• **Your task**
Each line of the data that includes the string "justify" is to be copied out.

━━━━━━━━━━━━━━━━━━━━

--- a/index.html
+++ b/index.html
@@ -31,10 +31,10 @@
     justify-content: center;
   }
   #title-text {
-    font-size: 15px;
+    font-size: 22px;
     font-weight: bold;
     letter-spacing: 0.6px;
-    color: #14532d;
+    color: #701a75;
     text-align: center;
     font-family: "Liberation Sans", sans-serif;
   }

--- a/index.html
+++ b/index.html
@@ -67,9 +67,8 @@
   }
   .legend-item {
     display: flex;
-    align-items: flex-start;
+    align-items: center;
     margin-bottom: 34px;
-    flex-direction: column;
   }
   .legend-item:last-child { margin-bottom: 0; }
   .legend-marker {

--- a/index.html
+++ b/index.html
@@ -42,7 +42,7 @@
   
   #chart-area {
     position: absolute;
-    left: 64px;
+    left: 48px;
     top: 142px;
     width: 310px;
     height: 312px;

━━━━━━━━━━━━━━━━━━━━

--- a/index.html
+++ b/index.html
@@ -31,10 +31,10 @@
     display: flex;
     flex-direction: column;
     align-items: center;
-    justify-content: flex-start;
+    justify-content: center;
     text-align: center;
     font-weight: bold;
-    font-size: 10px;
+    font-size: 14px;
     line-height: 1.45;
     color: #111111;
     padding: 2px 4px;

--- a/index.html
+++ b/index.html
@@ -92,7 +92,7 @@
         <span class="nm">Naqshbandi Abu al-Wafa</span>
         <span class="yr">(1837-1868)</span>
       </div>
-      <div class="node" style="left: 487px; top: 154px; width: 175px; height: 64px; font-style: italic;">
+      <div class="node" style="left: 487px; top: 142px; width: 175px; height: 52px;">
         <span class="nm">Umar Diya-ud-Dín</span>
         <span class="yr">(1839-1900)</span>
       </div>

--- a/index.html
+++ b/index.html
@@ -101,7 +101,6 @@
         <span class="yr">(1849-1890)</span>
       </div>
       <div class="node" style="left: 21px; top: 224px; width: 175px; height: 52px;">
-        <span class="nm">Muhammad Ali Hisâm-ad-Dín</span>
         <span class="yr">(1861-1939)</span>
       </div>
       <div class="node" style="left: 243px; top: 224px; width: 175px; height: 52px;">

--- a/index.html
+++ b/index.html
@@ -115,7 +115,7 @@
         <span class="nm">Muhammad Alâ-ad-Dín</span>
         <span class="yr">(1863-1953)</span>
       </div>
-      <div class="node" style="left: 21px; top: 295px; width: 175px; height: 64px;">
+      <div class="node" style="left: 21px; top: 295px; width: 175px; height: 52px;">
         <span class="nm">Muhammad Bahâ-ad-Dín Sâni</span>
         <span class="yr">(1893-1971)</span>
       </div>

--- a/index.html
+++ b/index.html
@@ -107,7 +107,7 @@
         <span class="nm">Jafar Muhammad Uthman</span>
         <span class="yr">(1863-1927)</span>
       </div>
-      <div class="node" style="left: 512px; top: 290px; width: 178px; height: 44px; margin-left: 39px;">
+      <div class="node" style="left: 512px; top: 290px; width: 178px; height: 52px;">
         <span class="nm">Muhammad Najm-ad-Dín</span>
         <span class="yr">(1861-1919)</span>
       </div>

━━━━━━━━━━━━━━━━━━━━

• **Finished exercise**
     justify-content: center;
-    justify-content: flex-start;
+    justify-content: center;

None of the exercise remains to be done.